# Wealthsimple CI/CD Release Confidence Brief

Synthetic sample generated from a compact multi-service pipeline history. Designed to show how I would frame CI/CD reliability, developer friction, and service ownership in a platform review.

## Decision Strip

**Hold**: Main branch shows rollback exposure plus concentrated `e2e` instability, so the next deploy should be gated on targeted stabilization work.

## Best 30-Second Skim

- Release risk on `main` is **High** because 56% of runs required retries and the sample window includes 1 rollback.
- Developer friction risk across all runs is **High**; `web-app` has the most retry-affected runs (4) while `web-app` is the clearest release-risk service on `main`.
- The fastest next action is to stabilize `e2e` on `main` and make a named owner accountable for `web-app`.

## What This Artifact Helps Decide

| Question | Evidence in this packet | Why it matters |
| --- | --- | --- |
| Can we trust the next deploy? | Main-branch retry, rollback, and failure concentration | Separates release confidence from general CI noise |
| Where is developer time being lost? | Retry events, retry-touched minutes, long-tail duration | Makes friction visible before it becomes team-normal |
| Which service needs ownership attention first? | Per-service table sorted by pass rate | Turns platform pain into an accountable next action |

## Sendable Summary

This report separates the deployment-confidence story (`main`) from the developer-experience story (all runs). That split matters for a CI/CD and Developer Experience role: release gating, rollback prevention, and service ownership should be judged differently from day-to-day branch friction.

## Headline Metrics

### Main branch (release confidence)

- Runs analyzed: 9
- Pass rate: 67%
- Retry rate: 56%
- Flake rate (passed-with-retries): 22%
- Retry events: 10
- Retry-touched minutes: 186.9
- Median duration: 26.9 minutes
- Long-tail duration (p90): 50.3 minutes
- Rollbacks: 1
- Release confidence risk: High

### All runs (developer experience)

- Runs analyzed: 15
- Pass rate: 67%
- Retry rate: 60%
- Flake rate (passed-with-retries): 27%
- Retry events: 15
- Retry-touched minutes: 302.3
- Median duration: 22.1 minutes
- Long-tail duration (p90): 47.7 minutes
- Rollbacks: 1
- Developer friction risk: High

## Developer Friction Tax

| Signal | Main branch | All runs |
| --- | ---: | ---: |
| Retry-affected runs | 5 | 9 |
| Retry events | 10 | 15 |
| Retry-touched minutes | 186.9 | 302.3 |
| Long-tail duration p90 | 50.3 min | 47.7 min |

Retry-touched minutes are not presented as exact engineering hours lost. They are a conservative signal that the release path is spending meaningful time inside unstable or rerun-heavy work.

## Per-Service Breakdown

Sorted by pass rate ascending so the services that need attention surface first.

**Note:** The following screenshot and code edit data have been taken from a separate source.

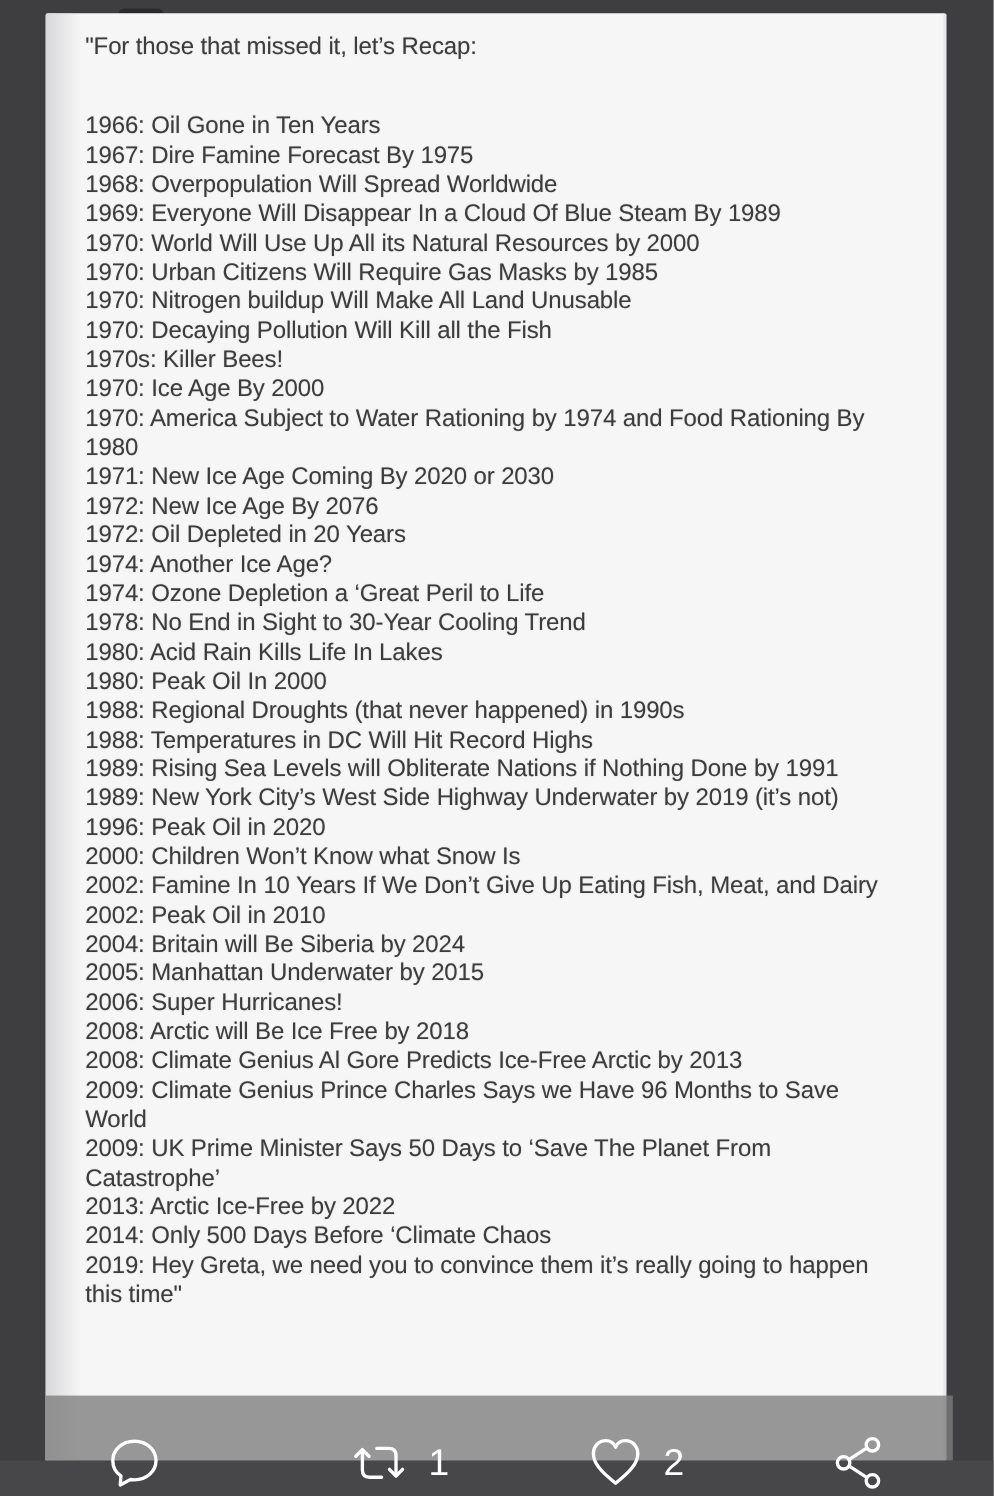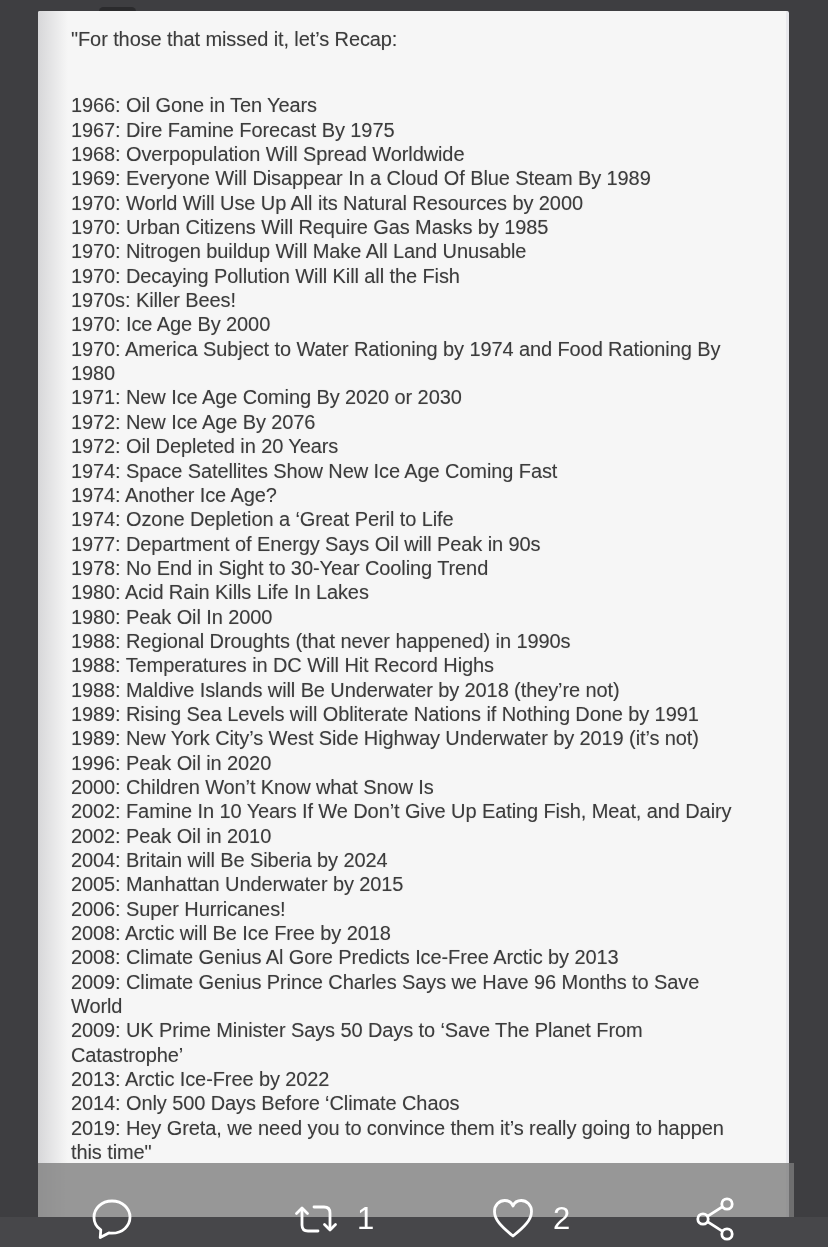--- a/index.html
+++ b/index.html
@@ -100,7 +100,6 @@
         <div class="post-line">1971: New Ice Age Coming By 2020 or 2030</div>
         <div class="post-line">1972: New Ice Age By 2076</div>
         <div class="post-line">1972: Oil Depleted in 20 Years</div>
-        <div class="post-line">1974: Space Satellites Show New Ice Age Coming Fast</div>
         <div class="post-line">1974: Another Ice Age?</div>
         <div class="post-line">1974: Ozone Depletion a ‘Great Peril to Life</div>
         <div class="post-line">1977: Department of Energy Says Oil will Peak in 90s</div>

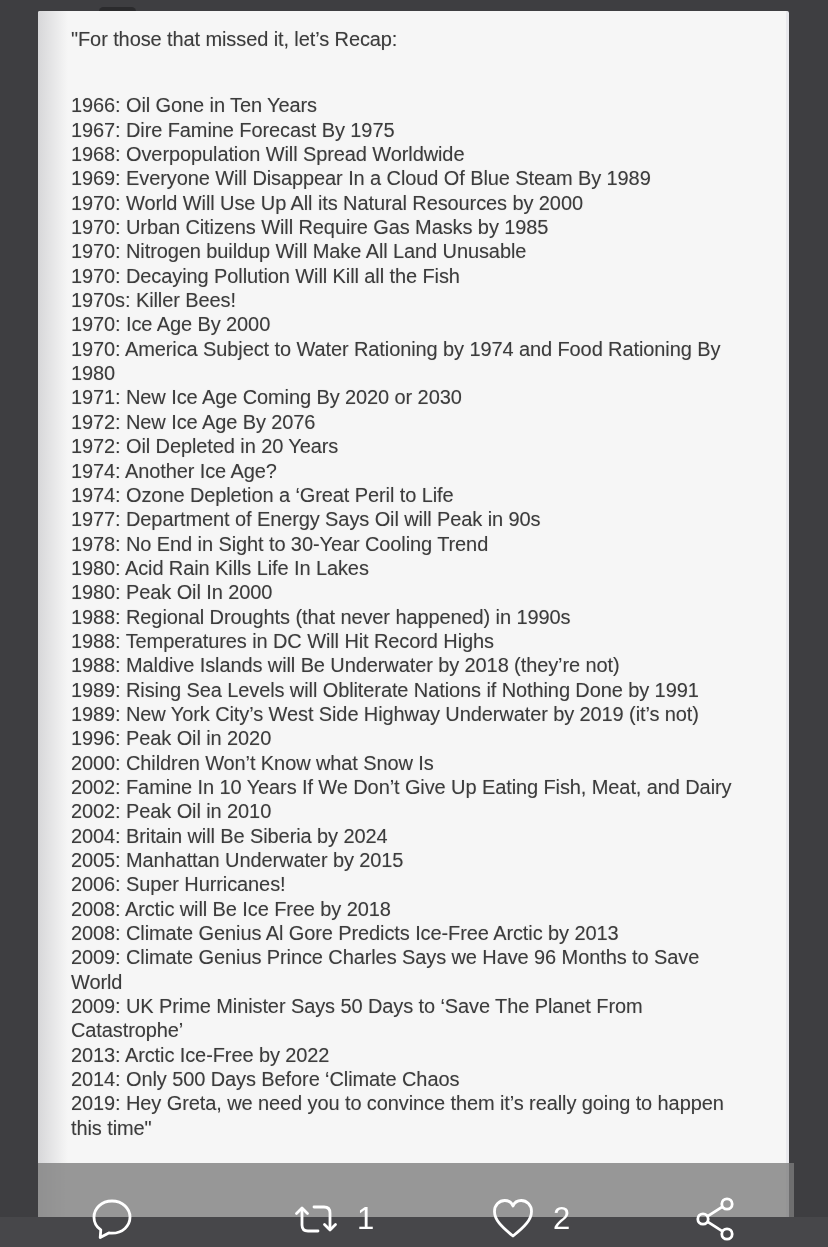--- a/index.html
+++ b/index.html
@@ -102,7 +102,6 @@
         <div class="post-line">1972: Oil Depleted in 20 Years</div>
         <div class="post-line">1974: Another Ice Age?</div>
         <div class="post-line">1974: Ozone Depletion a ‘Great Peril to Life</div>
-        <div class="post-line">1977: Department of Energy Says Oil will Peak in 90s</div>
         <div class="post-line">1978: No End in Sight to 30-Year Cooling Trend</div>
         <div class="post-line">1980: Acid Rain Kills Life In Lakes</div>
         <div class="post-line">1980: Peak Oil In 2000</div>

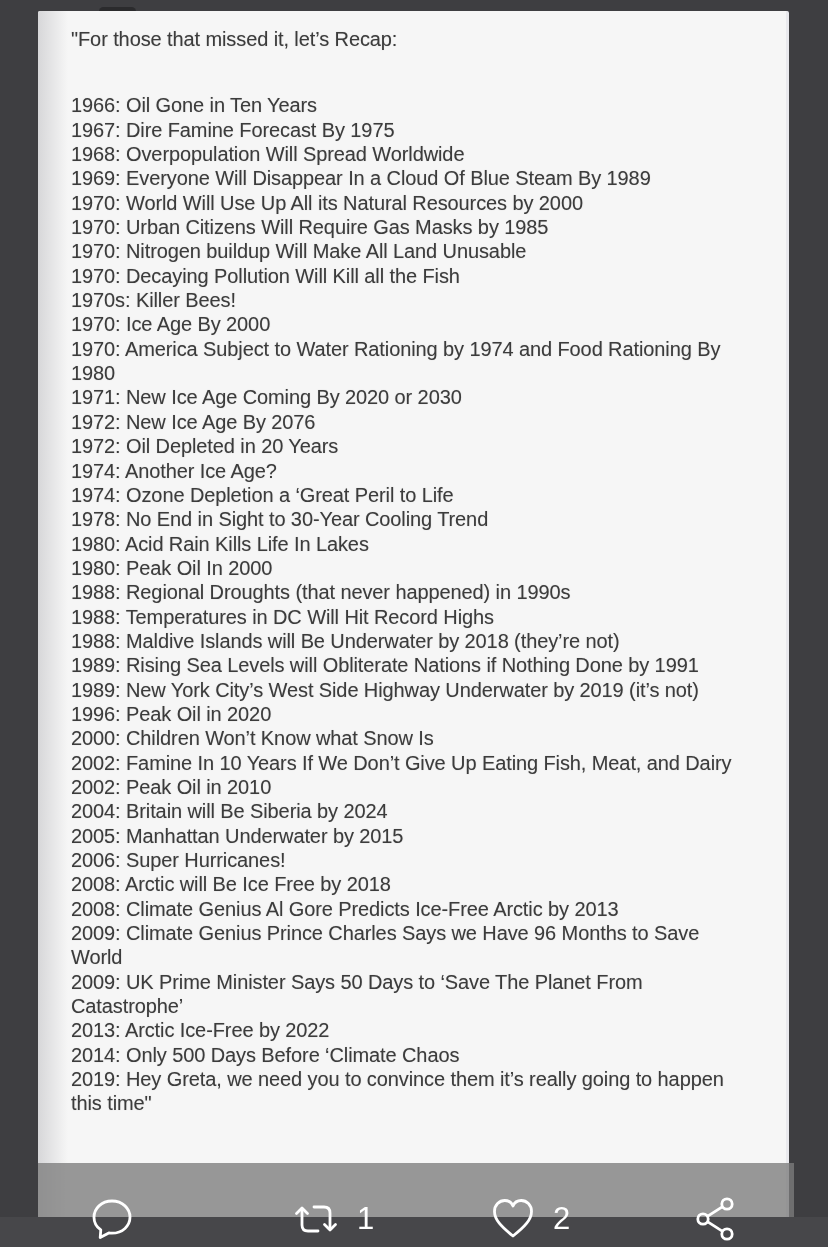--- a/index.html
+++ b/index.html
@@ -107,7 +107,6 @@
         <div class="post-line">1980: Peak Oil In 2000</div>
         <div class="post-line">1988: Regional Droughts (that never happened) in 1990s</div>
         <div class="post-line">1988: Temperatures in DC Will Hit Record Highs</div>
-        <div class="post-line">1988: Maldive Islands will Be Underwater by 2018 (they’re not)</div>
         <div class="post-line">1989: Rising Sea Levels will Obliterate Nations if Nothing Done by 1991</div>
         <div class="post-line">1989: New York City’s West Side Highway Underwater by 2019 (it’s not)</div>
         <div class="post-line">1996: Peak Oil in 2020</div>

| Service | Runs | Pass rate | Retry rate | Median min | Rollbacks |
| --- | ---: | ---: | ---: | ---: | ---: |
| `web-app` | 4 | 25% | 100% | 28.9 | 1 |
| `cash-service` | 3 | 67% | 100% | 49.8 | 0 |
| `portfolio-api` | 5 | 80% | 20% | 20.3 | 0 |
| `auth-service` | 3 | 100% | 33% | 16.2 | 0 |

## Risk Signals (Main Branch)

- Failure concentration: `e2e` is the top failure stage on main (2 runs).
- Retry concentration: `e2e` is the top retry stage on main (3 runs); passed-with-retries still costs developer time.
- Service concentration: `web-app` accounts for 2 failed runs on main.
- Rollback signal: 1 main-branch rollback in this window.

## Recommended Actions

1. Treat the 1 main-branch rollback as a release-review trigger, not a one-off — capture the contributing CI signal before the next deploy.
2. Stabilize the `e2e` stage on main first; that is where deployment confidence is actually being eroded.
3. Assign a platform owner for `web-app` — failures are concentrating there and the service-level table makes the gap visible.
4. Surface flake rate (passed-with-retries) on the platform dashboard alongside pass rate so devex friction stops being invisible.
5. Flag the long-tail duration (50.3 min p90) as a developer-friction incident on main; pass/fail alone hides it.

## Honest Scope

This is a synthetic sample, not a claim about Wealthsimple's actual pipeline data, tooling mix, or service topology. The value is in the decision framing: separating release confidence from developer friction, showing where ownership should be made explicit, and turning CI noise into a short operating brief.

## Developer Experience Impact

This is the decision-making layer a CI/CD and Developer Experience role should produce: where failures concentrate on the release-critical branch, which retries waste developer time on every branch, which services need an owner, and what action would reduce friction before the next deploy. The point is not to mimic a full platform; it is to make the platform conversation actionable in one short readout.